- Exercise directions
Make an exact copy of all the records that follow, apart from the pictures.

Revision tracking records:
_ _ _

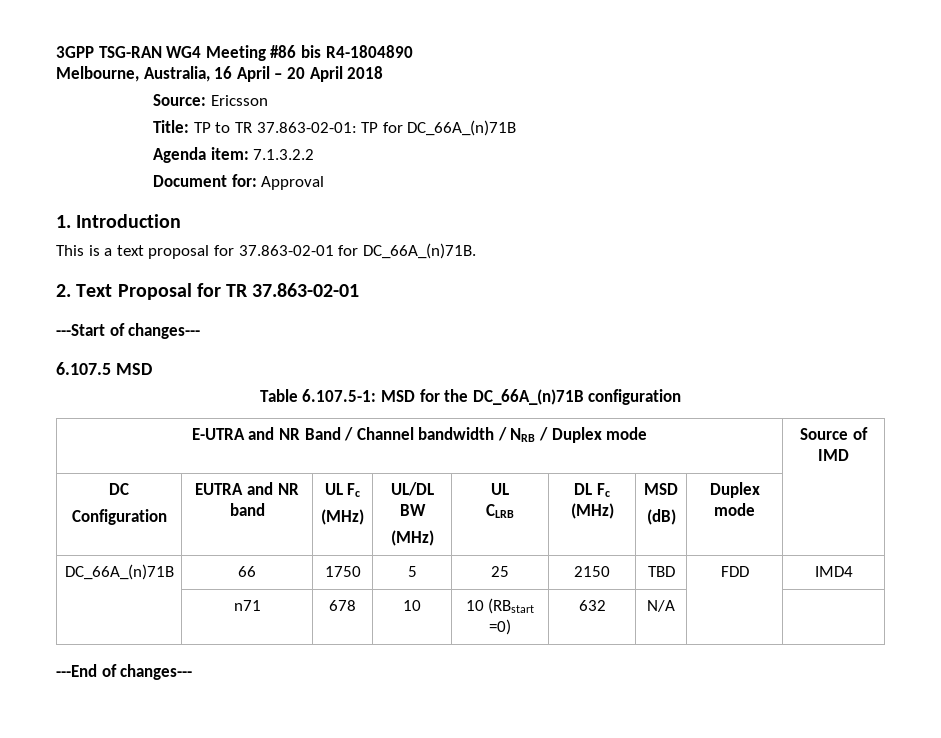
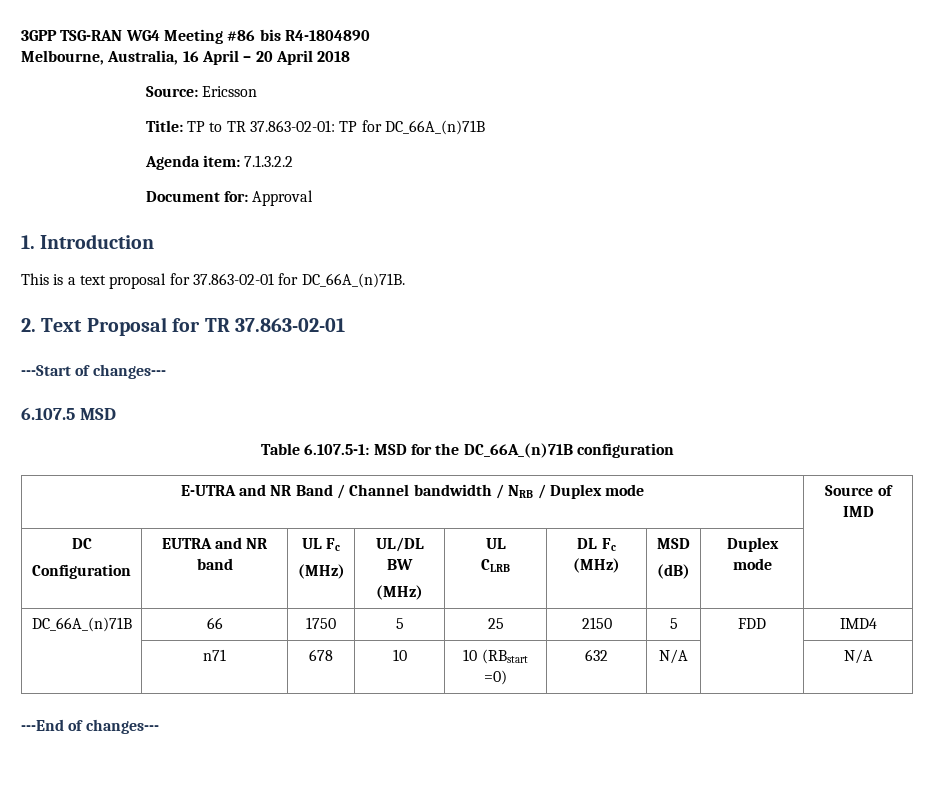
- DC_66A_(n)71B | 66 | 1750 | 5 | 25 | 2150 | TBD | FDD | IMD4
+ DC_66A_(n)71B | 66 | 1750 | 5 | 25 | 2150 | 5 | FDD | IMD4
- | n71 | 678 | 10 | 10 (RBstart =0) | 632 | N/A | |
+ | n71 | 678 | 10 | 10 (RBstart =0) | 632 | N/A | | N/A

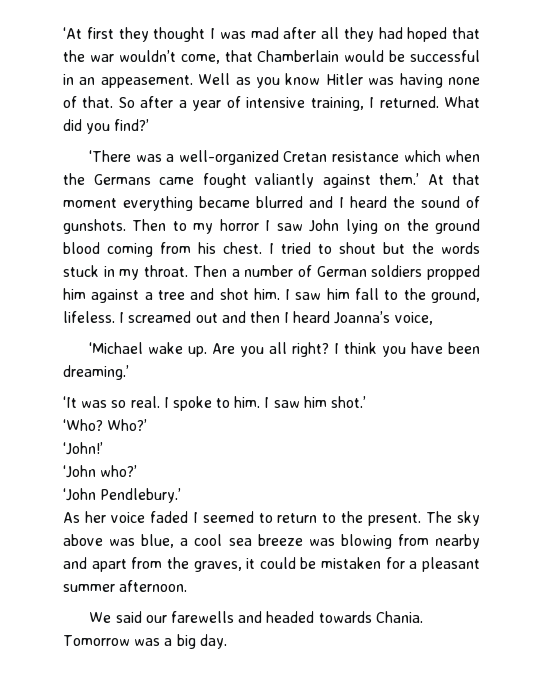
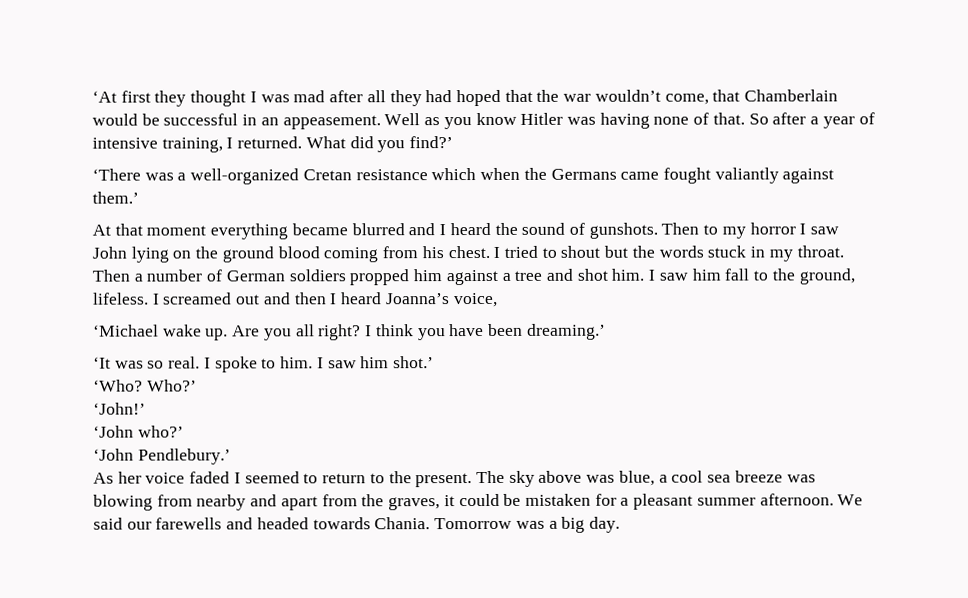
- ‘There was a well-organized Cretan resistance which when the Germans came fought valiantly against them.’ At that moment everything became blurred and I heard the sound of gunshots.
+ ‘There was a well-organized Cretan resistance which when the Germans came fought valiantly against them.’
+ At that moment everything became blurred and I heard the sound of gunshots.
- The sky above was blue, a cool sea breeze was blowing from nearby and apart from the graves, it could be mistaken for a pleasant summer afternoon.
- We said our farewells and headed towards Chania.
+ The sky above was blue, a cool sea breeze was blowing from nearby and apart from the graves, it could be mistaken for a pleasant summer afternoon. We said our farewells and headed towards Chania.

_ _ _

- Output
- DC_66A_(n)71B | 66 | 1750 | 5 | 25 | 2150 | TBD | FDD | IMD4
+ DC_66A_(n)71B | 66 | 1750 | 5 | 25 | 2150 | 5 | FDD | IMD4
- | n71 | 678 | 10 | 10 (RBstart =0) | 632 | N/A | |
+ | n71 | 678 | 10 | 10 (RBstart =0) | 632 | N/A | | N/A

- ‘There was a well-organized Cretan resistance which when the Germans came fought valiantly against them.’ At that moment everything became blurred and I heard the sound of gunshots.
+ ‘There was a well-organized Cretan resistance which when the Germans came fought valiantly against them.’
+ At that moment everything became blurred and I heard the sound of gunshots.
- The sky above was blue, a cool sea breeze was blowing from nearby and apart from the graves, it could be mistaken for a pleasant summer afternoon.
- We said our farewells and headed towards Chania.
+ The sky above was blue, a cool sea breeze was blowing from nearby and apart from the graves, it could be mistaken for a pleasant summer afternoon. We said our farewells and headed towards Chania.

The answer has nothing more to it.